What the task requires :: Search the data for the word "width" and copy out every line that has it.

Available data ::

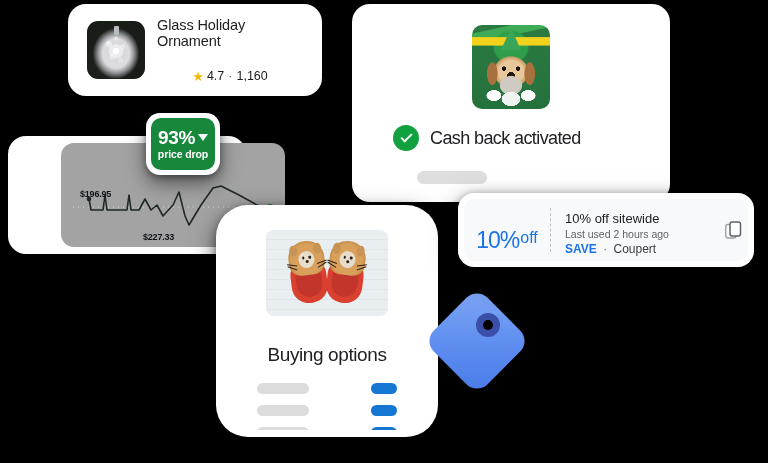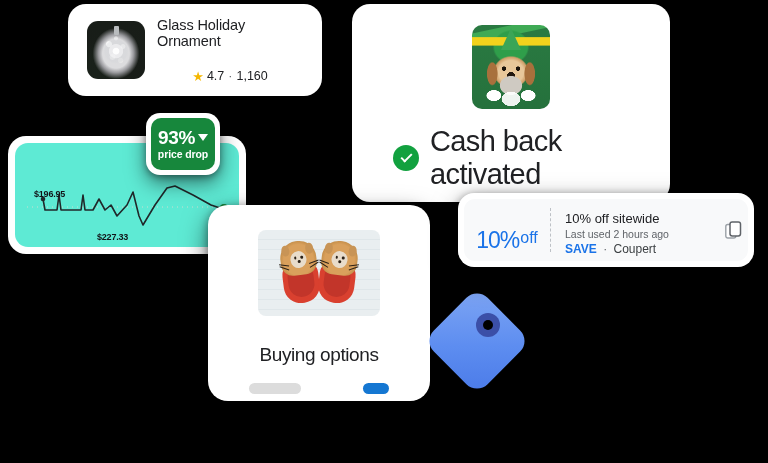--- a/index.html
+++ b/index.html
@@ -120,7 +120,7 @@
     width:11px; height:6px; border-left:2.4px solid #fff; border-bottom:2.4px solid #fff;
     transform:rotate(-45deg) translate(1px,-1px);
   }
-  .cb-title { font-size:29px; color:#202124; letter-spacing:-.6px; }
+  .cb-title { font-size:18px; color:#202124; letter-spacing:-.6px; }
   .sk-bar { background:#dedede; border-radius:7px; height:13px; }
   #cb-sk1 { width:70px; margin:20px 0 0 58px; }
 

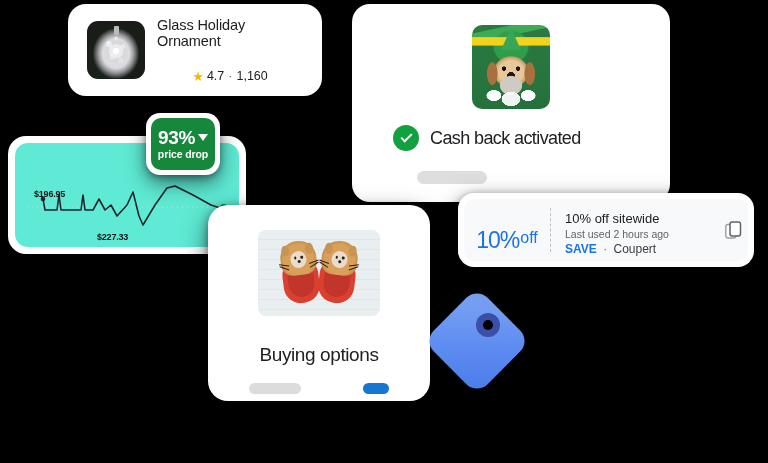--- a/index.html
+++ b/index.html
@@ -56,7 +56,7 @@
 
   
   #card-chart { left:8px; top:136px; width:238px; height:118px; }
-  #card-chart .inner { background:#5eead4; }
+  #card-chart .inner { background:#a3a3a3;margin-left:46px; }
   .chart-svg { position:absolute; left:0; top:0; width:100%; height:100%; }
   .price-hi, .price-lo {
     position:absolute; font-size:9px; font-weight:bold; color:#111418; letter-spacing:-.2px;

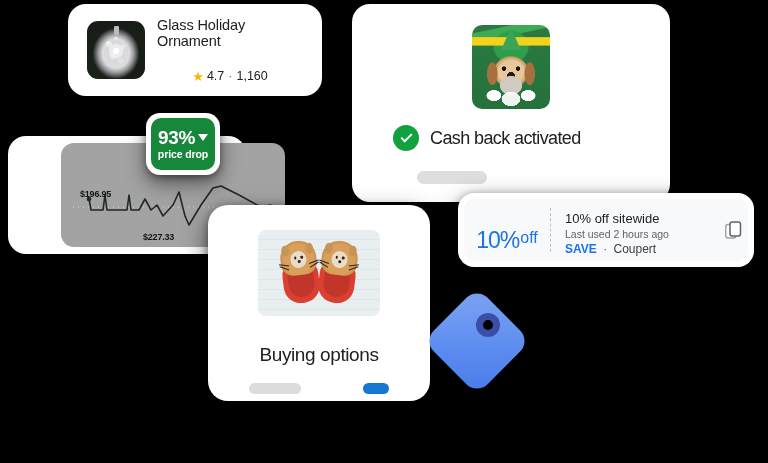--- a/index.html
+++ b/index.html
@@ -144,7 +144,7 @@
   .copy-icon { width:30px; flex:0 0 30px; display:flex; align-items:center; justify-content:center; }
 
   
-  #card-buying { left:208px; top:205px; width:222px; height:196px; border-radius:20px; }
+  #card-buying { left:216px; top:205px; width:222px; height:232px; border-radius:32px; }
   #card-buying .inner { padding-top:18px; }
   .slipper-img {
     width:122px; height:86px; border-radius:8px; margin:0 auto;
--
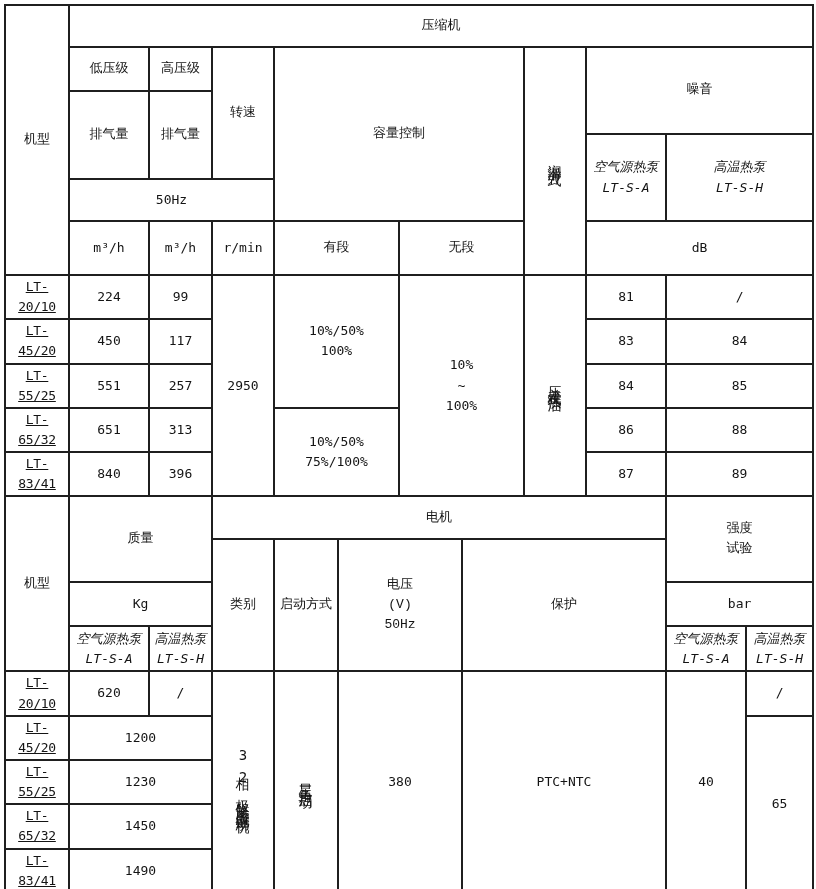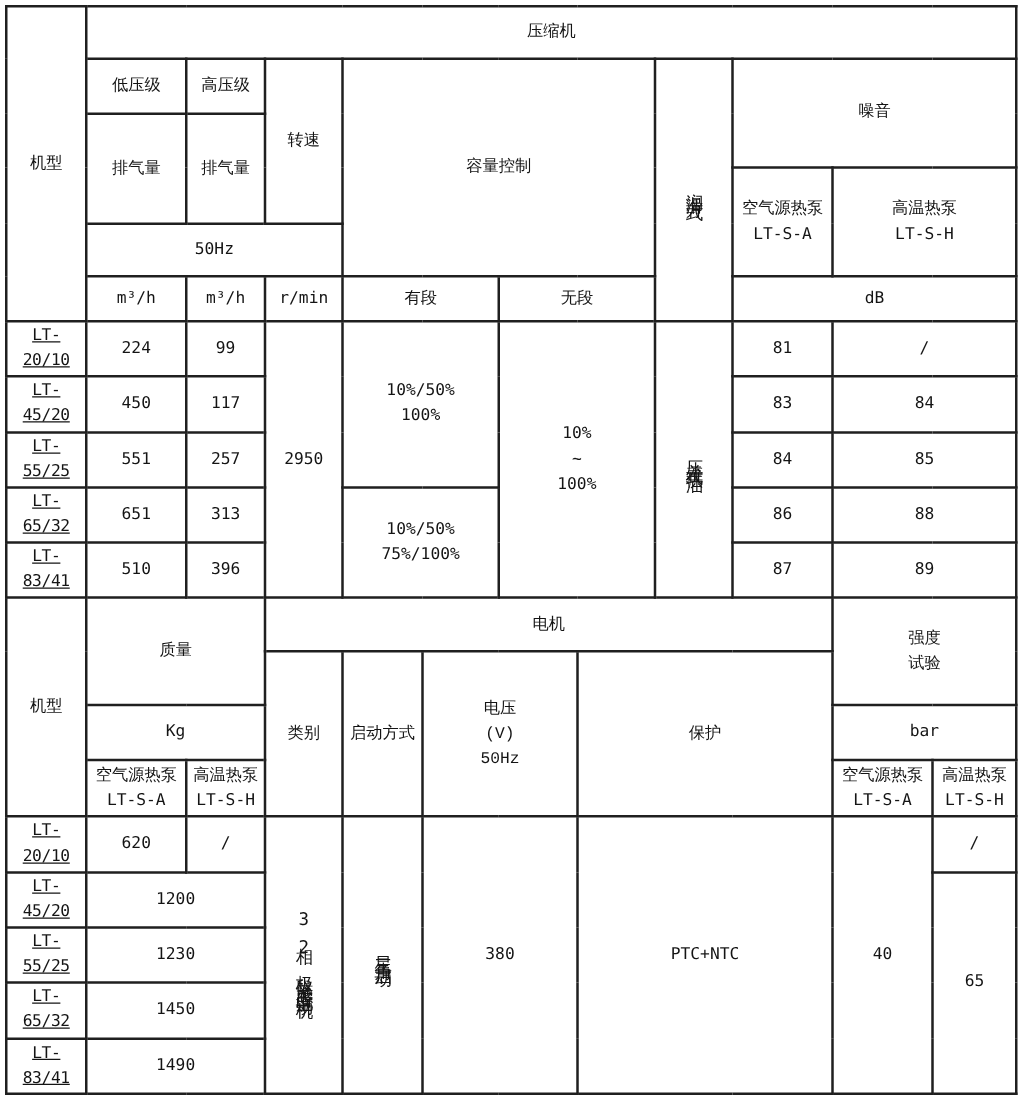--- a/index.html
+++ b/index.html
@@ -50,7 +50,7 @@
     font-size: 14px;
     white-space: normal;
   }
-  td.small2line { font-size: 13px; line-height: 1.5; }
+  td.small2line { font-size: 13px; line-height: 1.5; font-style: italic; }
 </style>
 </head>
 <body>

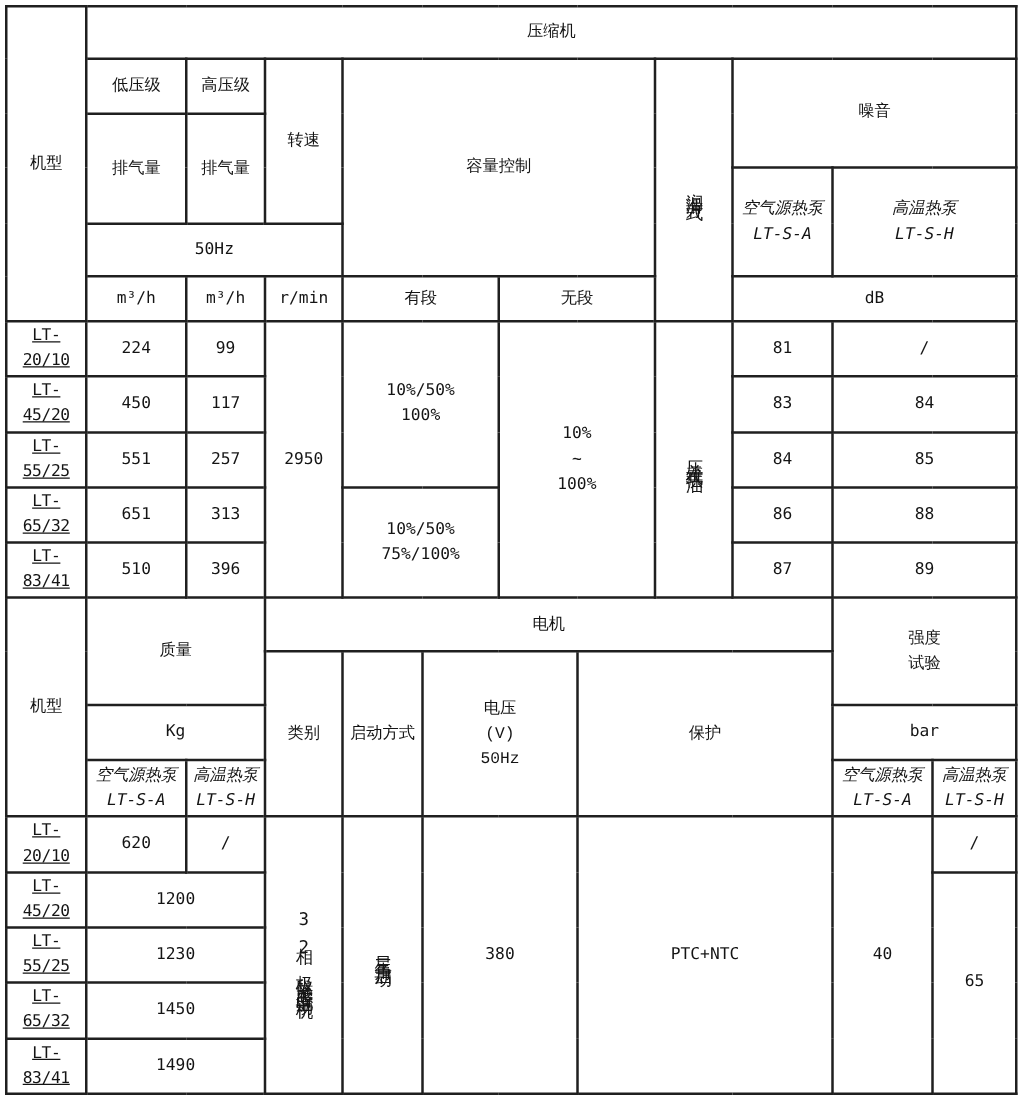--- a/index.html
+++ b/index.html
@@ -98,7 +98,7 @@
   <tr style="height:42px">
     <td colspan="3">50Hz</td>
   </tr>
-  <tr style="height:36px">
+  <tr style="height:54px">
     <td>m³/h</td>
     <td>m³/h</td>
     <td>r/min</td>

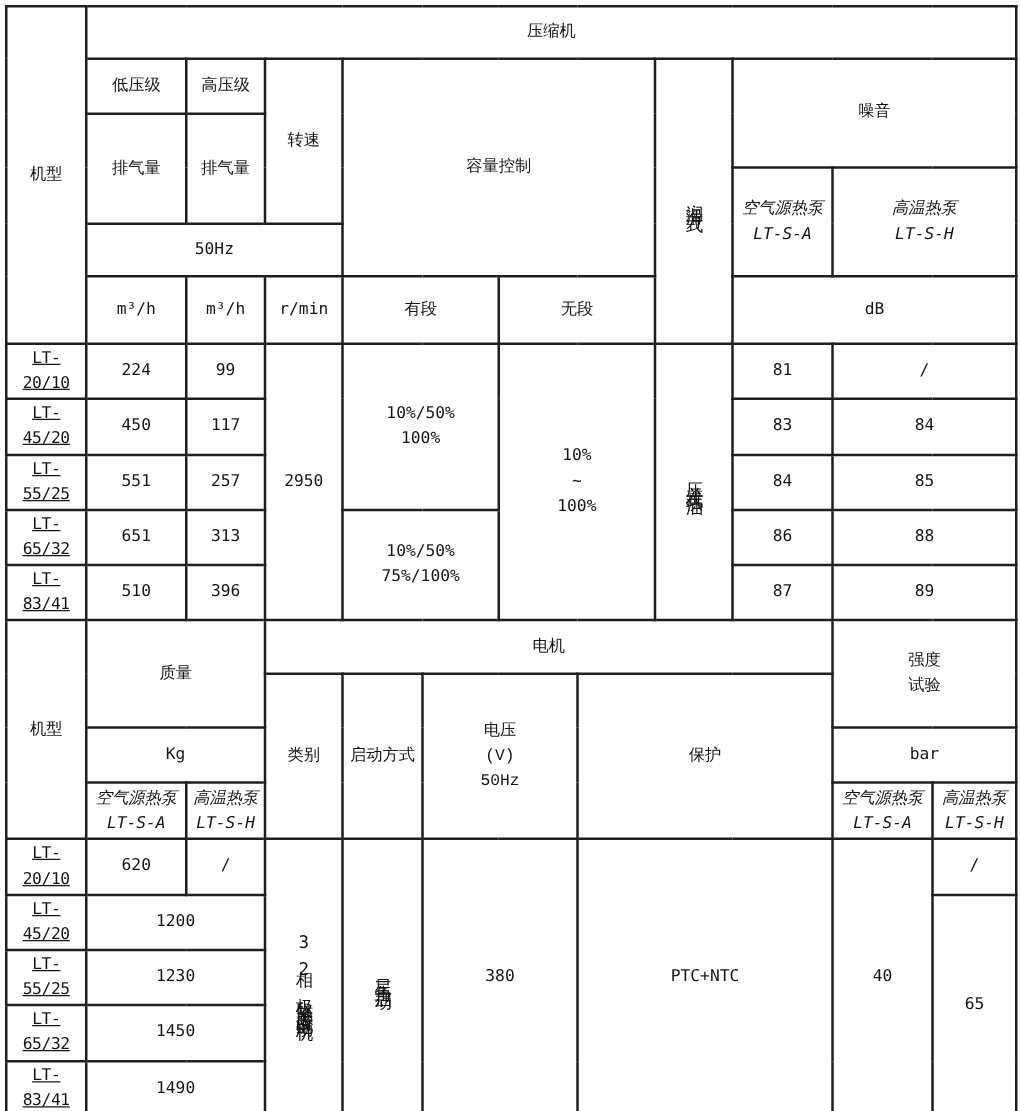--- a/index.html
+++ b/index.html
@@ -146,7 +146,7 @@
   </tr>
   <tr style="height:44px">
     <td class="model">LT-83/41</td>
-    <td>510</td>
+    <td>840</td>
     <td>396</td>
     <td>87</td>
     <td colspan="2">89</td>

Response to this task ::
     width:11px; height:6px; border-left:2.4px solid #fff; border-bottom:2.4px solid #fff;
   #cb-sk1 { width:70px; margin:20px 0 0 58px; }
   #card-chart { left:8px; top:136px; width:238px; height:118px; }
   .chart-svg { position:absolute; left:0; top:0; width:100%; height:100%; }
   .copy-icon { width:30px; flex:0 0 30px; display:flex; align-items:center; justify-content:center; }
-  #card-buying { left:208px; top:205px; width:222px; height:196px; border-radius:20px; }
+  #card-buying { left:216px; top:205px; width:222px; height:232px; border-radius:32px; }
     width:122px; height:86px; border-radius:8px; margin:0 auto;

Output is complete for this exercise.